● **Listed entries**
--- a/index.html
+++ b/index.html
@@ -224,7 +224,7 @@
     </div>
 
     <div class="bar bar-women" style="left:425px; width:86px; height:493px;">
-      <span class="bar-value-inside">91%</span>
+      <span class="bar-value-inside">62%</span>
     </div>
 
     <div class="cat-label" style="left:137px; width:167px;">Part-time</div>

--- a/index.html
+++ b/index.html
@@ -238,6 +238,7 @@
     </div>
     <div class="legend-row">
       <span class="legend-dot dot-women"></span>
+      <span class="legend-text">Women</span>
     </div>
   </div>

● **About this task**
If a line of the records above contains the word "left", count it; give only the total.

● **Response area**
2